◆ **TASK MATERIAL**
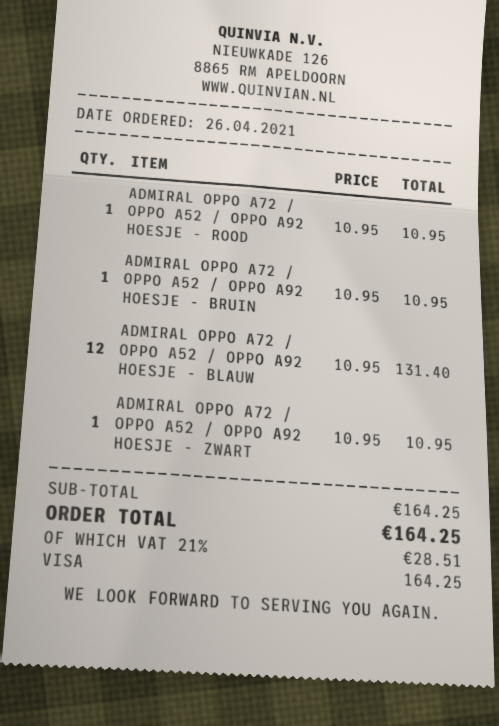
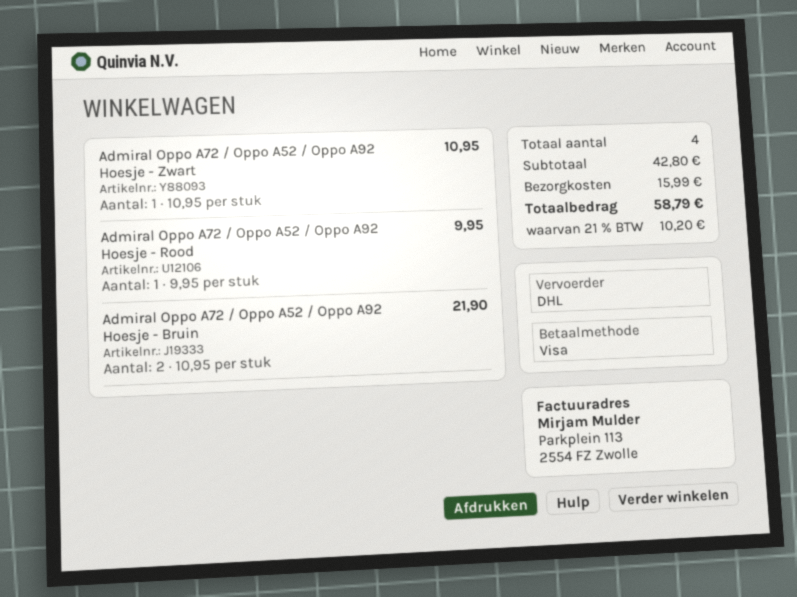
ADMIRAL OPPO A72 / OPPO A52 / OPPO A92 HOESJE - ROOD: 1 x 10.95 = 10.95 -> 1 x 9.95 = 9.95
ADMIRAL OPPO A72 / OPPO A52 / OPPO A92 HOESJE - BRUIN: 1 x 10.95 = 10.95 -> 2 x 10.95 = 21.90
ADMIRAL OPPO A72 / OPPO A52 / OPPO A92 HOESJE - BLAUW: 12 x 10.95 = 131.40 -> none
subtotal: 164.25 -> 42.80
shipping: none -> 15.99
tax: 21% = 28.51 -> 21% = 10.20
total: 164.25 -> 58.79

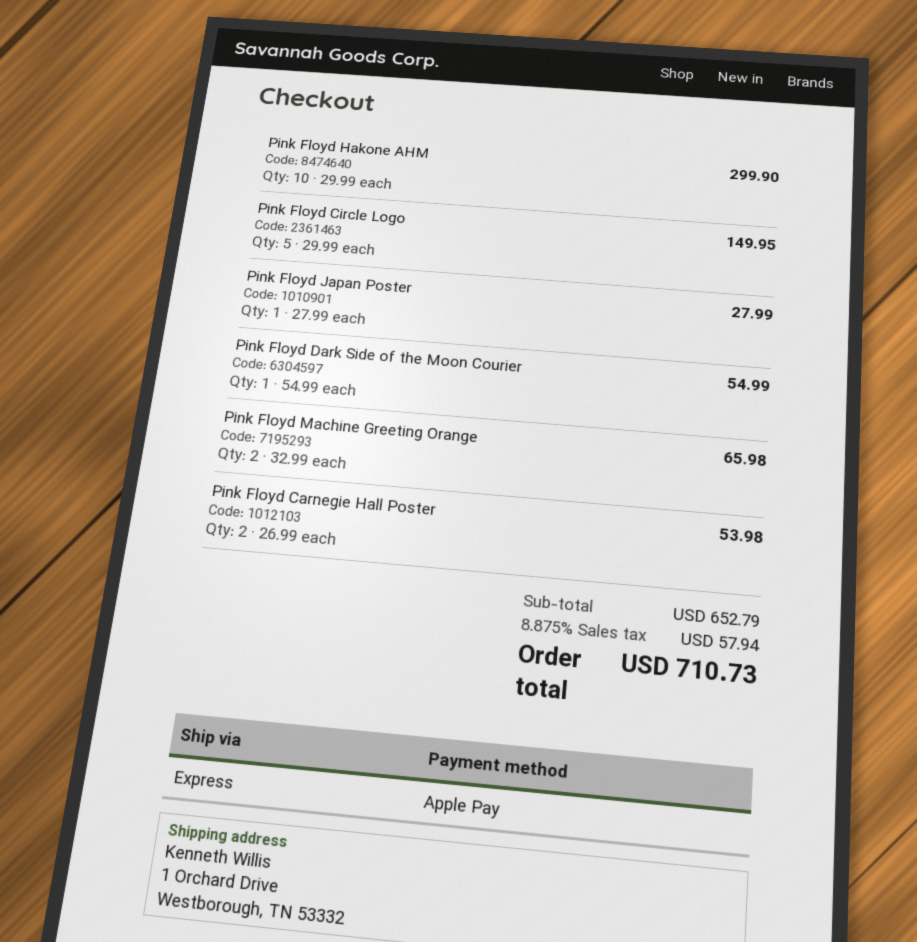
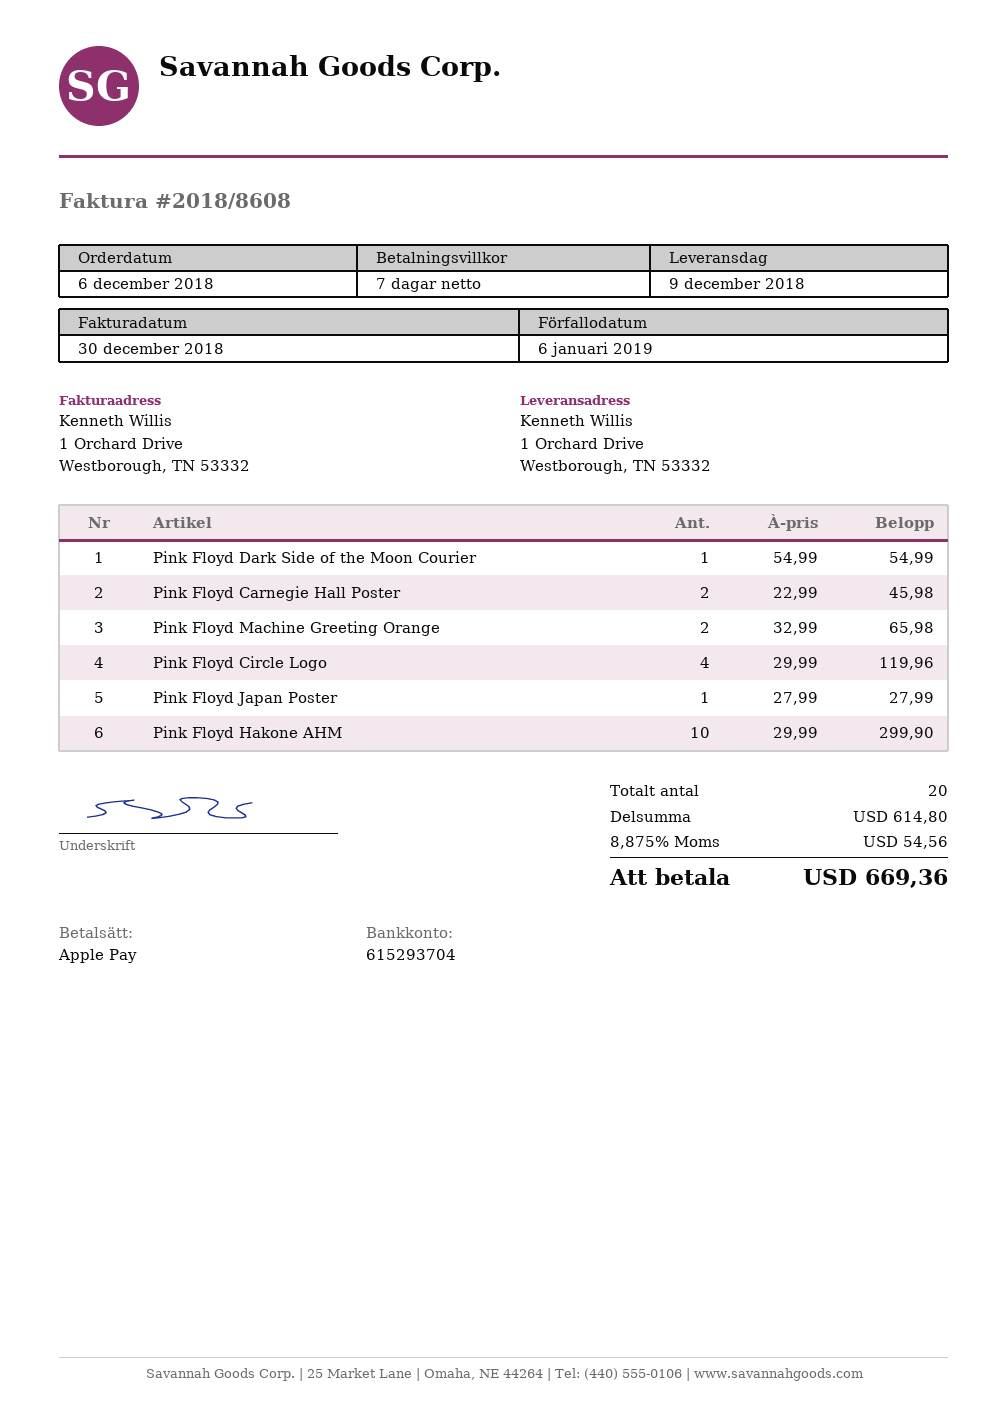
Pink Floyd Circle Logo: 5 x 29.99 = 149.95 -> 4 x 29.99 = 119.96
Pink Floyd Carnegie Hall Poster: 2 x 26.99 = 53.98 -> 2 x 22.99 = 45.98
subtotal: 652.79 -> 614.80
tax: 8.875% = 57.94 -> 8.875% = 54.56
total: 710.73 -> 669.36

◆ **EXERCISE DESCRIPTION**
The answer is one number: how many lines of the material above contain "subtotal".

◆ **REPLY TO THE TASK**
2